* [Task item]
After finding the line with "869/4 DOPBIT, 8" in the entries below, retype exactly each line from there through the line with "total: 4793.16 -> 4870.03", including that final line.

* [The records]
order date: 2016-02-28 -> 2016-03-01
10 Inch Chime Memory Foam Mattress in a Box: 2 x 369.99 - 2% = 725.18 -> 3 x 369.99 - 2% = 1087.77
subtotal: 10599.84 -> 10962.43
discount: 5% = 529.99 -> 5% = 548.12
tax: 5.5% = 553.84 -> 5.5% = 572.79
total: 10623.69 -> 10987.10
* * *
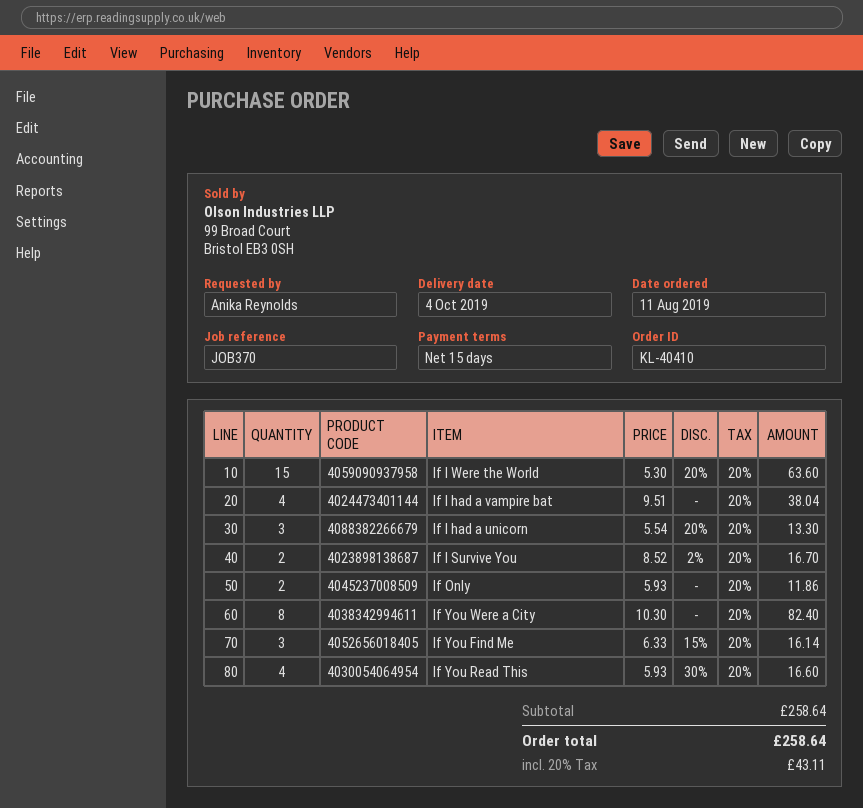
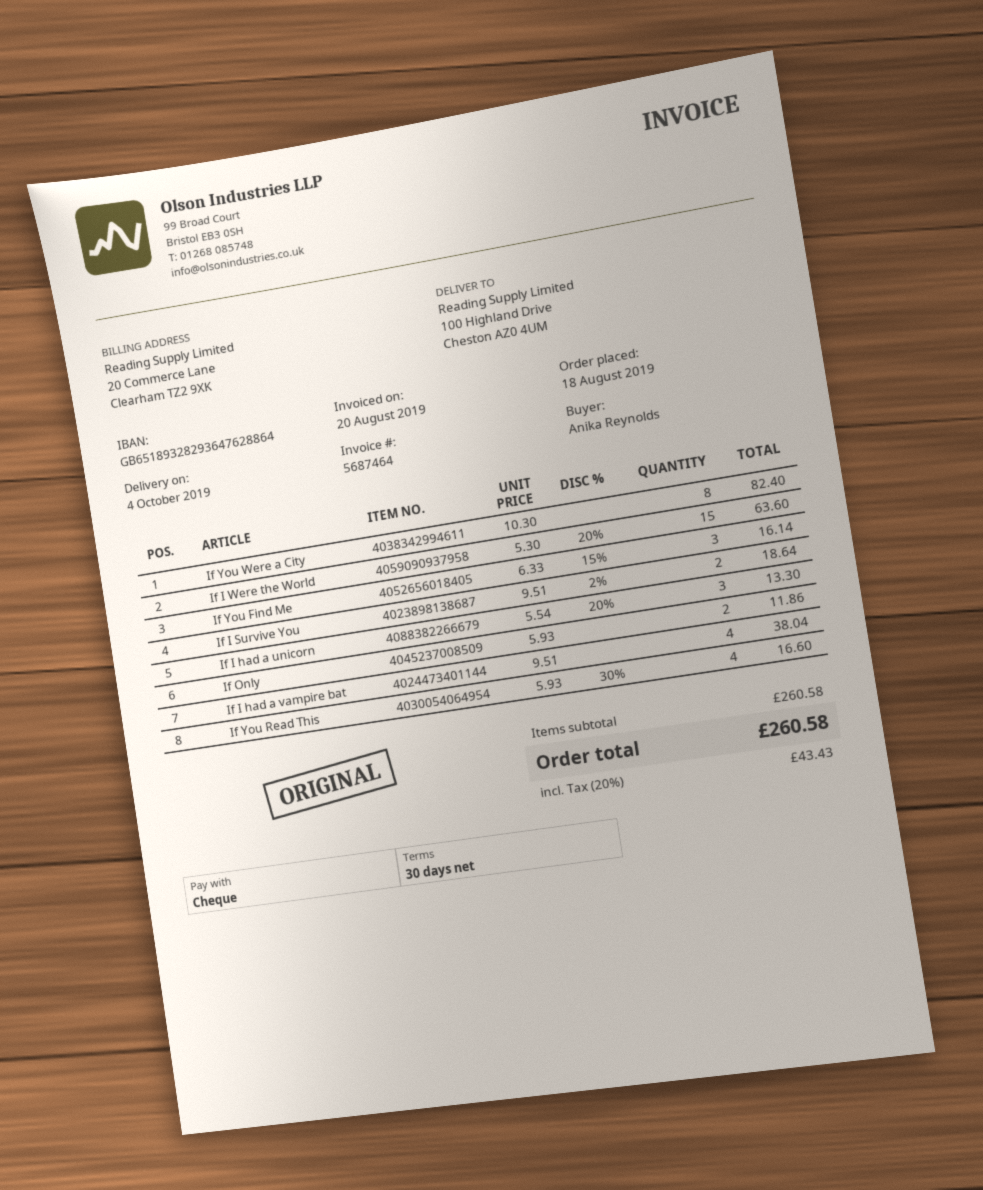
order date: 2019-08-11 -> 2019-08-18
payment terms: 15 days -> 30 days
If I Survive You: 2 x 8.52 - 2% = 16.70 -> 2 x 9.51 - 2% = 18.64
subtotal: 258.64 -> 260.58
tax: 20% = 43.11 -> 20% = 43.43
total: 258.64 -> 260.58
---
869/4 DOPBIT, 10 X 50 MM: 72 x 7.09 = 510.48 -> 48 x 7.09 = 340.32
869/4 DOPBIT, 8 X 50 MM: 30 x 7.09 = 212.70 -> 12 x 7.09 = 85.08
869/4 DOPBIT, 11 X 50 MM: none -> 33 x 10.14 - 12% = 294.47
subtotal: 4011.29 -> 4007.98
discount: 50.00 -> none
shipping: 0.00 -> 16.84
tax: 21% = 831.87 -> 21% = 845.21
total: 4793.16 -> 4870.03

* [Completed task]
869/4 DOPBIT, 8 X 50 MM: 30 x 7.09 = 212.70 -> 12 x 7.09 = 85.08
869/4 DOPBIT, 11 X 50 MM: none -> 33 x 10.14 - 12% = 294.47
subtotal: 4011.29 -> 4007.98
discount: 50.00 -> none
shipping: 0.00 -> 16.84
tax: 21% = 831.87 -> 21% = 845.21
total: 4793.16 -> 4870.03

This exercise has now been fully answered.